O quintal produtivo – prática realizada com pequenas produções de alimentos ao redor de terrenos residenciais – se difere da horta porque, além da plantação de hortaliças, são cultivados diferentes alimentos específicos da região em que ele é produzido. A ideia surgiu diante do problema causado por terrenos baldios próximos à escola, os quais eram utilizados como depósito de lixo. “A comunidade sugeriu plantar no local e a universidade está colaborando com a comunidade na construção de quintais produtivos”, diz Gehlen. 

Segundo a pesquisadora, o estudo está pautado no processo de investigação temática proposto por Paulo Freire no livro Pedagogia do Oprimido, no qual o autor propõe ouvir a comunidade para compreender suas reais necessidades e então “estabelecer ações para serem trabalhadas e solucionar os problemas”.

A proposta é fazer da escola um local de escuta das necessidades da comunidade. A pesquisa está mobilizando aproximadamente 40 alunos do ensino médio e 12 professores, além dos moradores da região periférica de Ilhéus.

Para as próximas etapas do estudo, os pesquisadores estão planejando um curso de formação envolvendo teoria e prática em tecnologia social, junto a investigadores da Universidade Nacional Pedagógica da Colômbia. “A interação com os pesquisadores colombianos deve agregar outras perspectivas e formas de trabalhar para serem colocadas em prática no Brasil”, presume Gehlen. 

Também participam do projeto a Universidade Federal do Oeste da Bahia (UFOB), a Universidade Federal do Rio Grande do Sul (UFRGS) e a Universidade Federal de Alagoas (UFAL).
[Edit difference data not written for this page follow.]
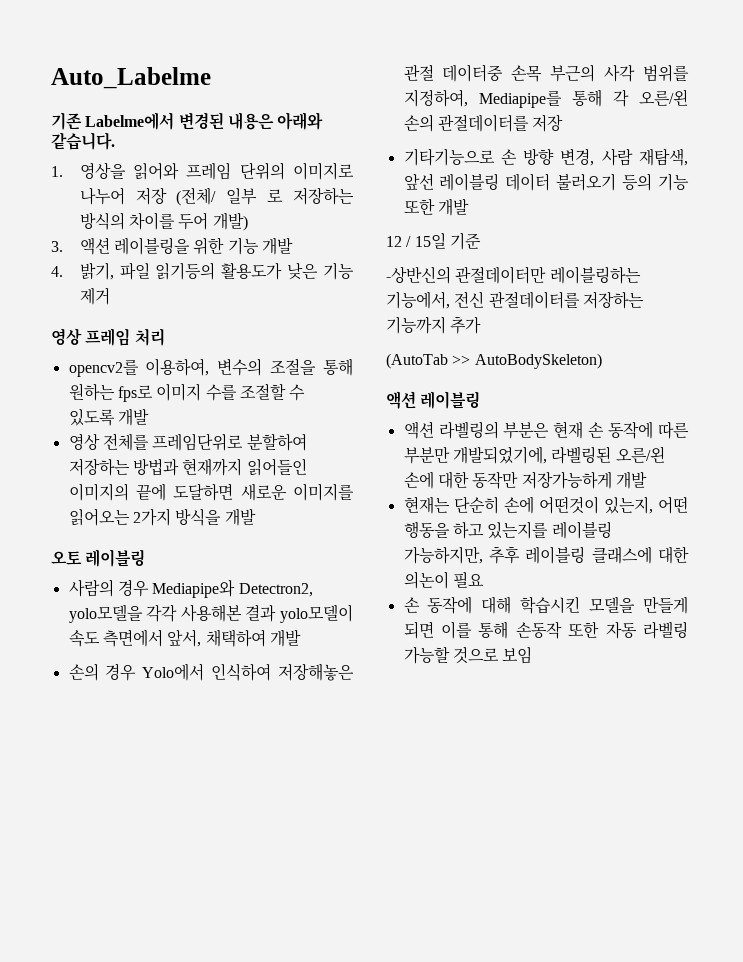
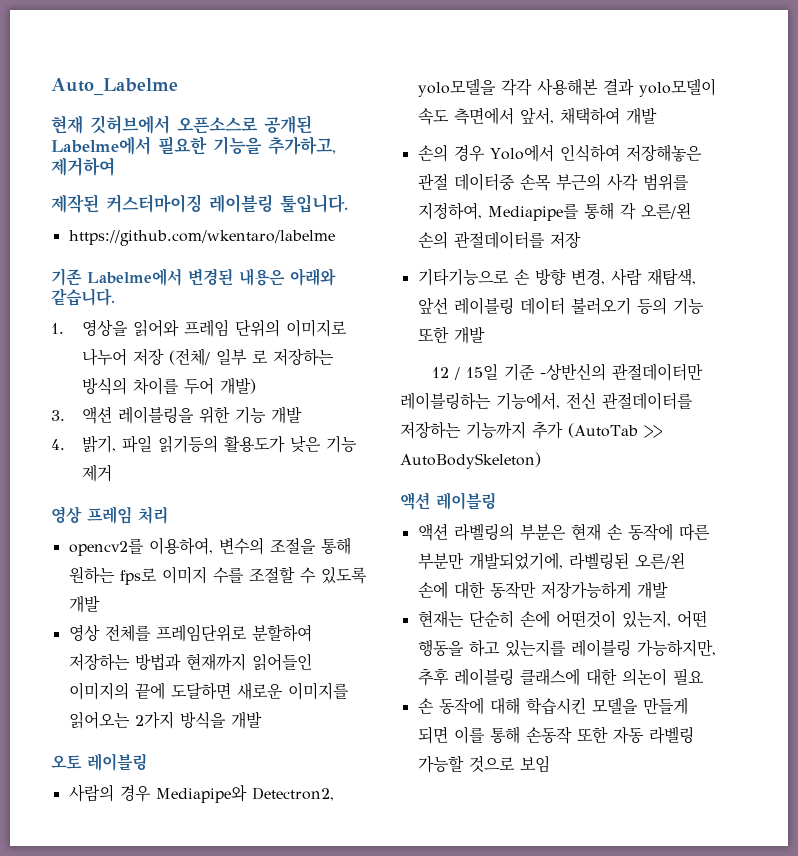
+ 현재 깃허브에서 오픈소스로 공개된 Labelme에서 필요한 기능을 추가하고, 제거하여
+ 제작된 커스터마이징 레이블링 툴입니다.
+ https://github.com/wkentaro/labelme
- 12 / 15일 기준
- -상반신의 관절데이터만 레이블링하는 기능에서, 전신 관절데이터를 저장하는 기능까지 추가
- (AutoTab >> AutoBodySkeleton)
+ 12 / 15일 기준 -상반신의 관절데이터만 레이블링하는 기능에서, 전신 관절데이터를 저장하는 기능까지 추가 (AutoTab >> AutoBodySkeleton)

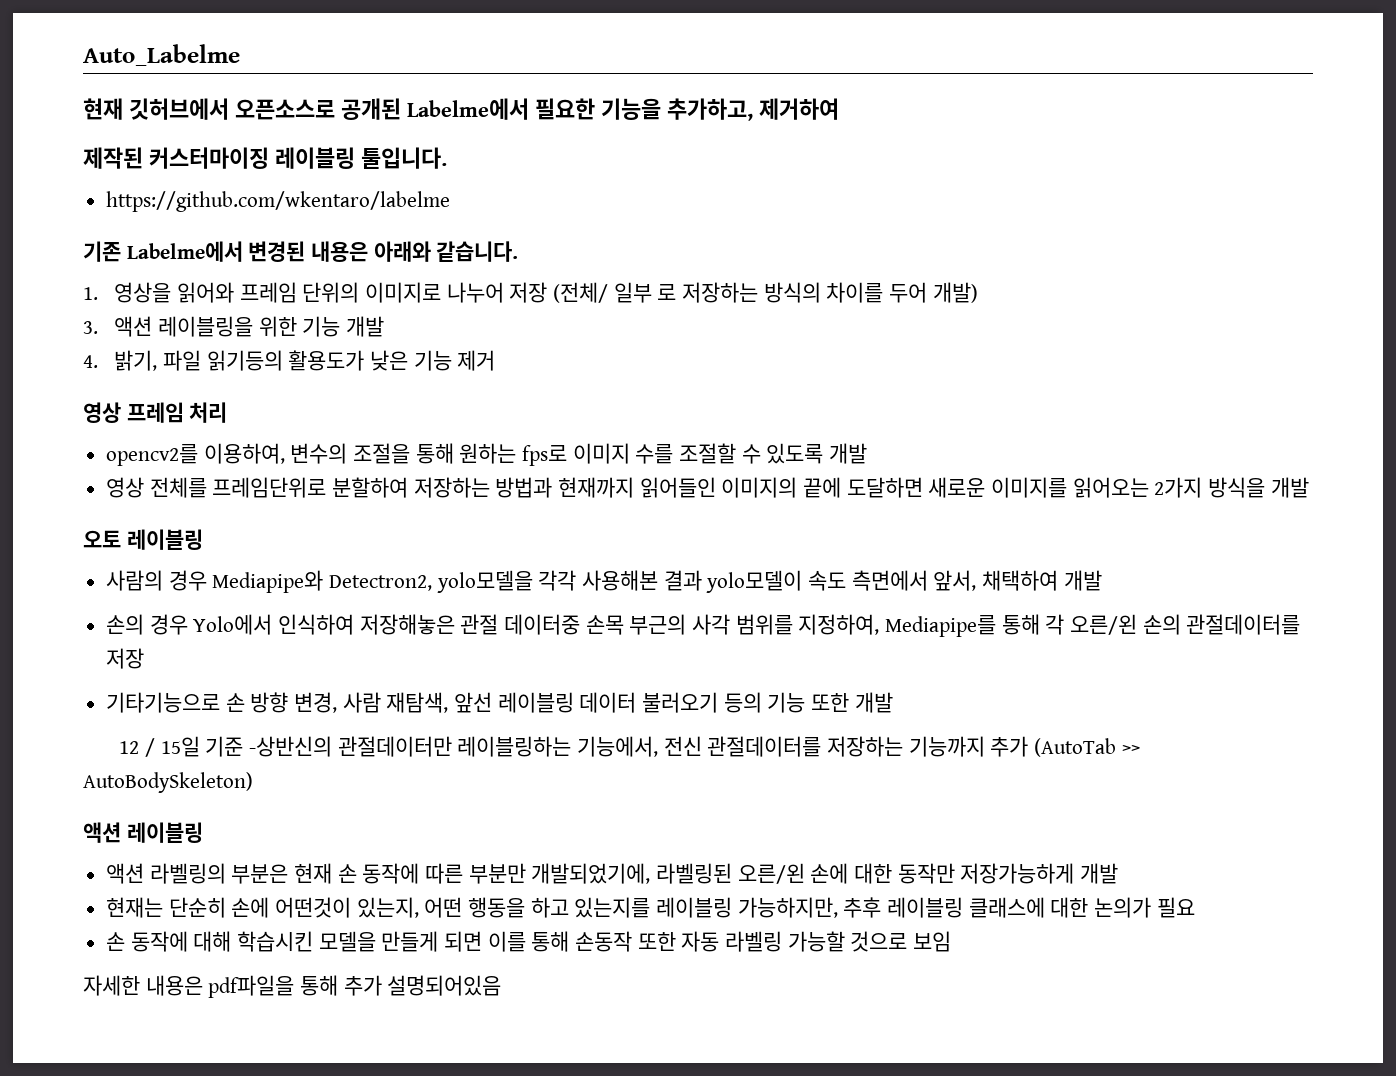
- 현재는 단순히 손에 어떤것이 있는지, 어떤 행동을 하고 있는지를 레이블링 가능하지만, 추후 레이블링 클래스에 대한 의논이 필요
+ 현재는 단순히 손에 어떤것이 있는지, 어떤 행동을 하고 있는지를 레이블링 가능하지만, 추후 레이블링 클래스에 대한 논의가 필요
+ 자세한 내용은 pdf파일을 통해 추가 설명되어있음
Preparação e plantio do quintal produtivo. Foto: Banco de dados do GEATEC

Ações que estão sendo implementadas

O quintal produtivo com frutas, verduras e hortaliças específicas da região está sendo produzido nos fundos da escola e tem como propósito gerar alimentos para a merenda dos alunos. A manutenção do quintal será feita pelos responsáveis pela alimentação da escola.
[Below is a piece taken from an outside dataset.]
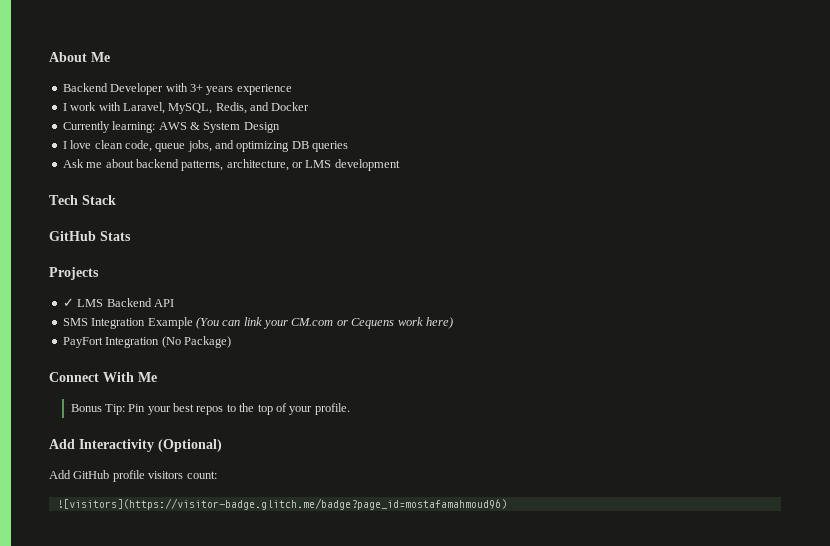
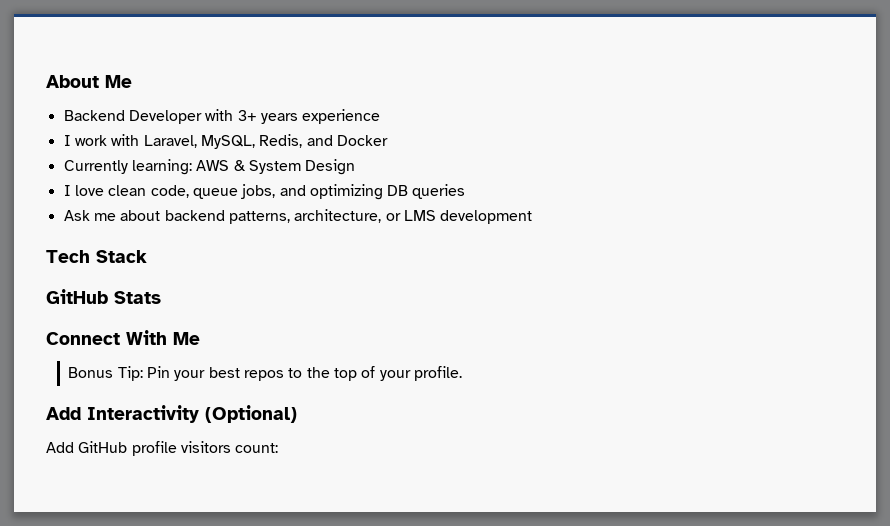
- Projects
- ✓ LMS Backend API
- SMS Integration Example (You can link your CM.com or Cequens work here)
- PayFort Integration (No Package)
- ![visitors](https://visitor-badge.glitch.me/badge?page_id=mostafamahmoud96)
O sistema de captação de água da chuva e a composteira também serão implementados na área da escola, mas ainda se encontram em forma de protótipo.

O aplicativo está sendo desenvolvido por uma equipe de engenharia de produção da Universidade Federal de Alagoas (UFAL), parceira do projeto, e tem como finalidade proporcionar acesso a informações como a geolocalização do caminhão do lixo e os horários de funcionamento e consultas no posto de saúde local, além de permitir anúncios para venda de produtos produzidos pelos moradores da comunidade.

Sobre o projeto:

O projeto “A tecnologia social baseada na perspectiva de Paulo Freire e sua inserção na educação em ciências” foi contemplado na chamada nº 40/2022, do Edital Pró-Humanidades do CNPq.